Not the pained days and her lonely, disorienting moments,
not the frontal lobe disintegration that turned a stable woman of integrity into a silly, flirting schoolgirl,
not the numbness and loss of dexterity that stole the pleasure of creativity from her busy fingers.

I miss the laughter, the sneaky tricks, the Scrabble games at midnight. I miss the hint of mischief behind those blue eyes. She saw it so clearly in us because it was self-diagnosis.

I miss her dedication to home and family that gifted us with pies and cookies, doilies and quilts, music and ministry, prayers by the bed, and testimony in every routine act of living.

Discipline was not always pleasant, but forgiveness was metered out with hugs and affirmations. When I finally got caught stealing Daddy’s pocket change and hoarding it under my mattress in an old condom box, I got the just talking to, but my repayment plan was probably a third of what I stole and so much less than what I deserved. Perhaps part of my debt was paid in the moments of laughter behind her hand.

I miss her full mind, her surety, her security in faith tested.
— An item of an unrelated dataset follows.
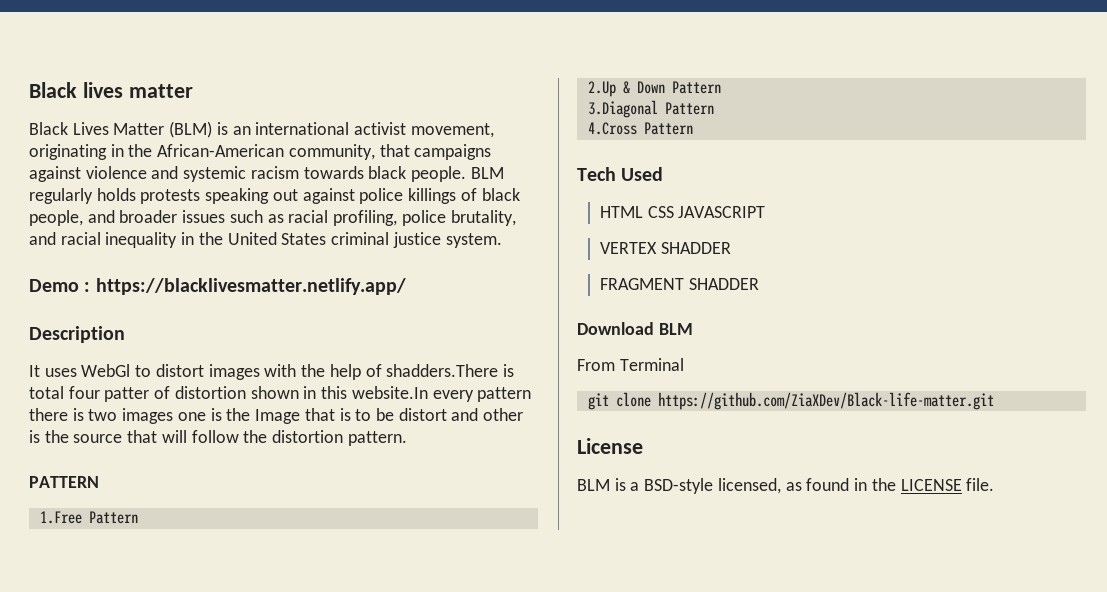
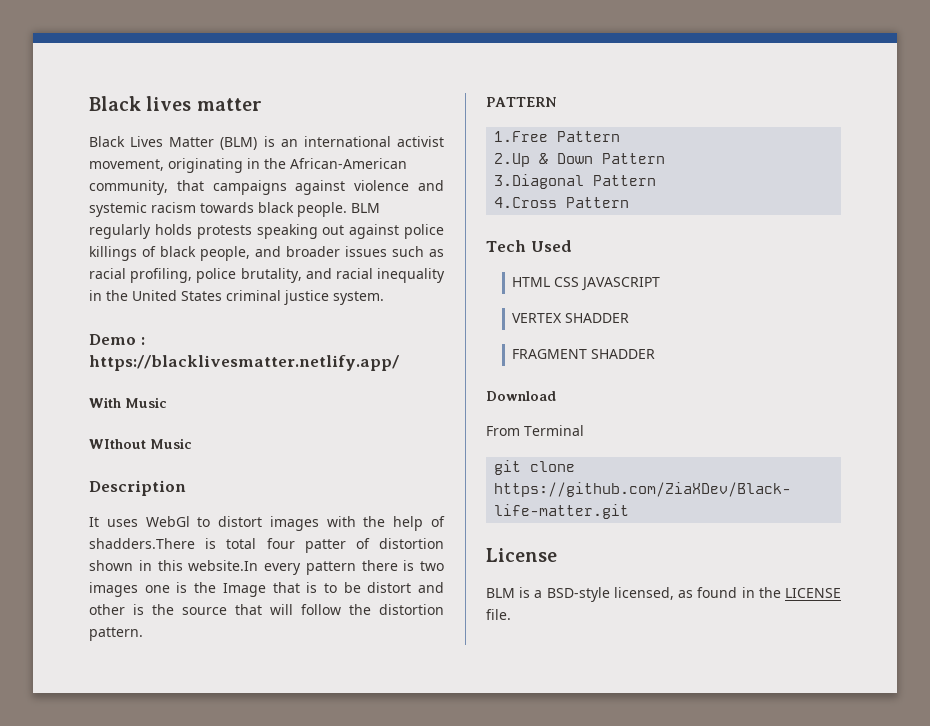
(406, 286) none -> [89,397,167,408] [89,438,192,449] // With Music // WIthout Music
[658,323,693,335] BLM -> (556, 396) none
If she ever doubted, her passion and love for the lost washed over any questions she may have had.

I miss her determination to press on through bad memories and disappointments, betrayals and sorrows.

Her commitment to work in the church and community, to pour her energies out to bring along the weaker and the worn, kept her going past her physical strength and only faded with her fading mind.

On that day, your spirit soared as I flew homeward, and I like to think I met you in the air as you left this hard place, though whether heaven is up, down, or sideways, I don’t know; but I know
you are surely there, as surely as life has gone on.

There are some days in this topsy-turvy world,
I really miss my mother.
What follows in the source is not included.